Los Presupuestos Generales del Estado no se aprobaron en esta legislatura. Es la primera vez desde la restauración democrática que un Gobierno gobierna sin cuentas aprobadas. La parálisis legislativa, los escándalos de corrupción y las alianzas frágiles definieron un ciclo sin ley de gastos públicos. Esto afectó la planificación económica, la inversión territorial y la credibilidad institucional.
¿Qué implica no aprobar los Presupuestos Generales del Estado?
No aprobar los Presupuestos Generales del Estado significa gobernar por créditos extraordinarios. Estos permiten mantener el gasto corriente, pero impiden nuevas inversiones, reformas estructurales y transferencias autonómicas con garantía.
El Gobierno aplicó el prórroga presupuestaria, una medida excepcional que mantiene los gastos del año anterior. Sin embargo, no autoriza nuevas políticas públicas ni ajustes a la realidad económica.
Esta situación generó incertidumbre en administraciones locales y autonómicas. Muchos proyectos quedaron congelados. Las comunidades autónomas, como la ciudad autónoma de Melilla, sufrieron retrasos en fondos europeos y planes de recuperación.
¿Cómo afectó la corrupción a la aprobación de los Presupuestos?
Los casos de Ábalos, Cerdán, Koldo y Leire Díez erosionaron la confianza parlamentaria. Cada escándalo debilitó la capacidad de negociación del Gobierno con partidos de apoyo.
La figura de la llamada fontanera —Leire Díez— reveló vínculos entre actores del Gobierno y presiones indebidas sobre el sistema judicial. Las siglas P.S. halladas en su libreta intensificaron la crisis de legitimidad.
Los socios de investidura, como Sumar y ERC, mantuvieron su respaldo a pesar de las acusaciones. Esto generó críticas sobre la flexibilidad ética en las alianzas de izquierdas.
La responsabilidad política de Pedro Sánchez
El diputado Javier Celaya atribuye la parálisis al presidente del Gobierno.

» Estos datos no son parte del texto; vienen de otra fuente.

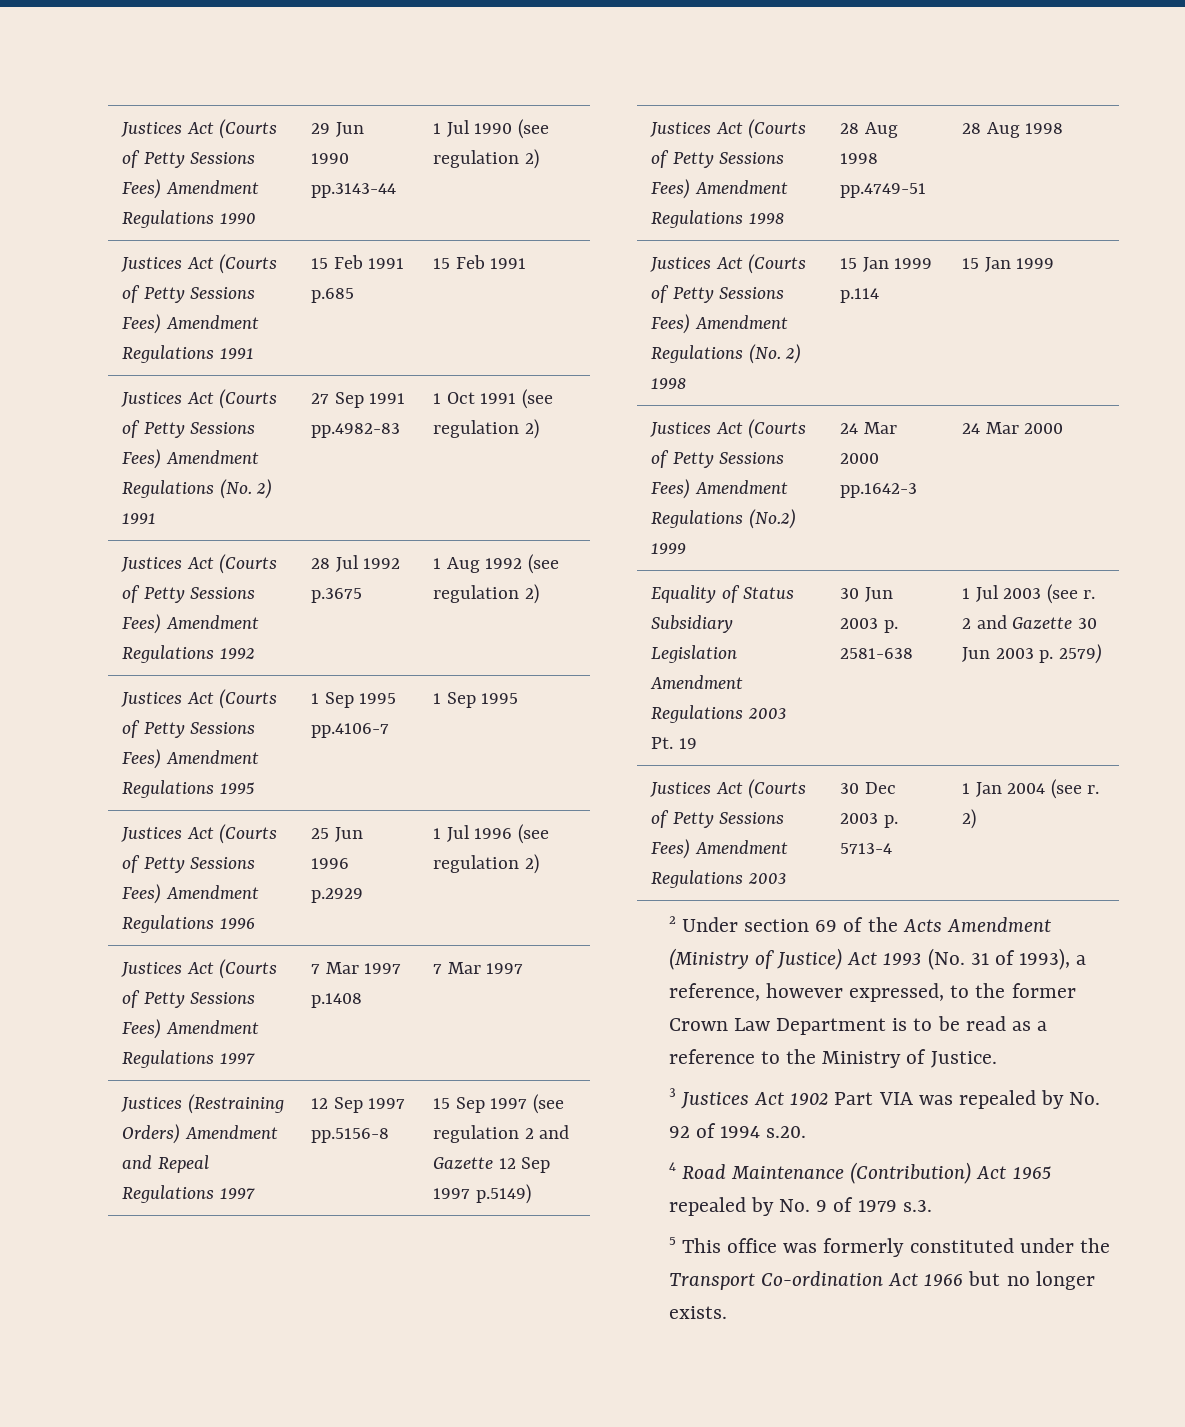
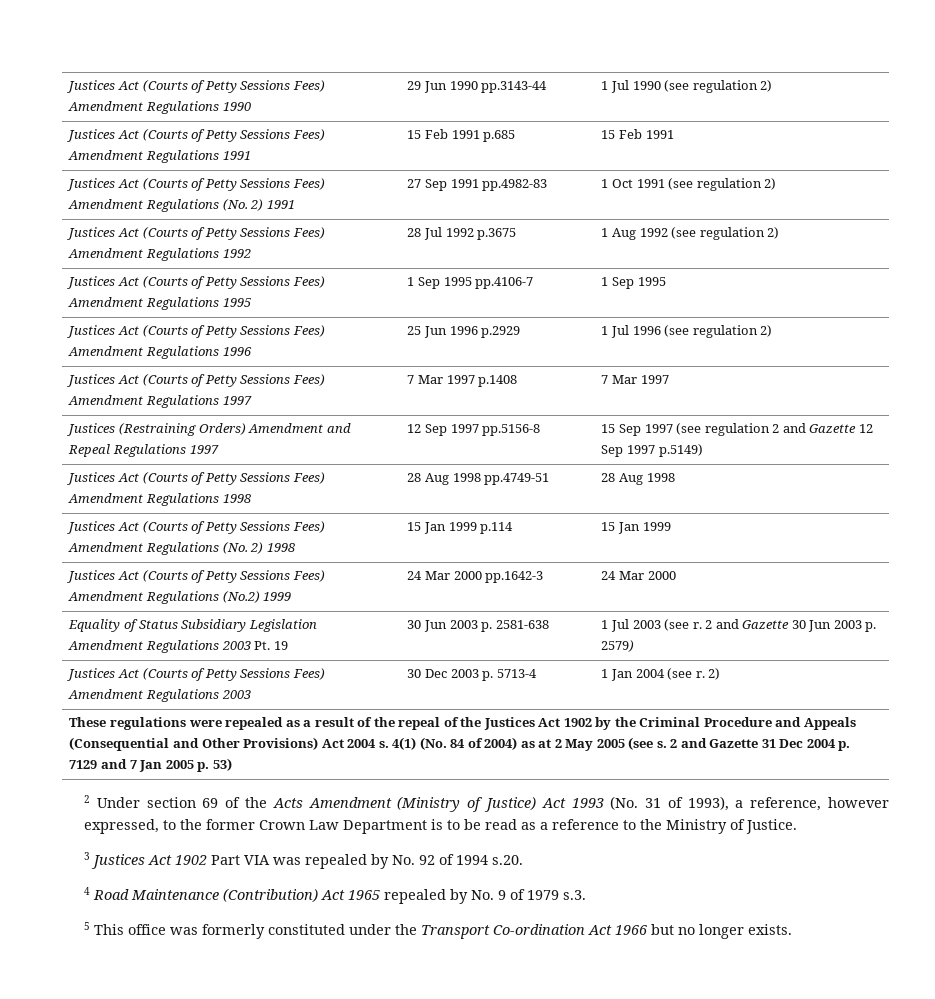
+ These regulations were repealed as a result of the repeal of the Justices Act 1902 by the Criminal Procedure and Appeals (Consequential and Other Provisions) Act 2004 s. 4(1) (No. 84 of 2004) as at 2 May 2005 (see s. 2 and Gazette 31 Dec 2004 p. 7129 and 7 Jan 2005 p. 53)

No por falta de intentos, sino por falta de control sobre su equipo. Sánchez nombró a los implicados y no ejerció supervisión efectiva.
Esto no es solo un fallo administrativo. Es un fracaso de gobernabilidad en un sistema parlamentario que exige acuerdos mínimos de confianza.
¿Qué consecuencias económicas tuvo la ausencia de Presupuestos?
La ausencia de cuentas públicas fijas retrasó la ejecución de fondos Next Generation EU. España dejó de movilizar 12.400 millones de euros en 2023 por falta de marco presupuestario claro.
Las pequeñas y medianas empresas perdieron acceso a líneas de crédito vinculadas a planes sectoriales. El Plan de Recuperación, Transformación y Resiliencia se ralentizó en 17 de las 28 líneas prioritarias.
Además, el déficit público se disparó al 4,1 % del PIB en 2023 —por encima del 3 % exigido por el Pacto de Estabilidad— por la imposibilidad de reequilibrar ingresos y gastos.
El impacto en las ciudades autónomas
Melilla y Ceuta recibieron menos del 60 % de los fondos comprometidos para infraestructuras. El “congelador de Armengol”, como lo bautizó Celaya, simboliza la parálisis en la ejecución de proyectos clave: saneamiento, digitalización y formación profesional.
¿Qué marco legal permite gobernar sin Presupuestos?
La Constitución Española, en su artículo 134, establece que los Presupuestos Generales del Estado deben aprobarse anualmente. Pero no prevé sanciones automáticas si no se cumplen.
La Ley General Presupuestaria permite la prórroga, pero solo si el Gobierno presenta las cuentas antes del 1 de octubre. En 2023, el Ejecutivo no cumplió ese plazo.
El Tribunal de Cuentas advirtió que la prórroga no sustituye la obligación constitucional. Sin embargo, no tiene poder sancionador directo sobre el Gobierno.
Datos Clave
- Esta es la primera legislatura sin Presupuestos aprobados desde 1978.
- Se acumularon más de 12 casos de corrupción vinculados al Gobierno entre 2020 y 2023.
- El déficit público superó el 4,1 % del PIB en 2023, frente al 2,9 % previsto en el borrador inicial.
- Melilla y Ceuta dejaron de ejecutar más del 40 % de sus fondos europeos por falta de marco presupuestario.
- El Congreso de los Diputados no votó ninguna ley de gastos en cuatro años.
La ausencia de cuentas públicas no es un mero tecnicismo. Es un síntoma de crisis institucional, debilidad económica y erosión del Estado de Derecho. Sin Presupuestos Generales del Estado, no hay planificación democrática. Sin planificación, no hay futuro compartido.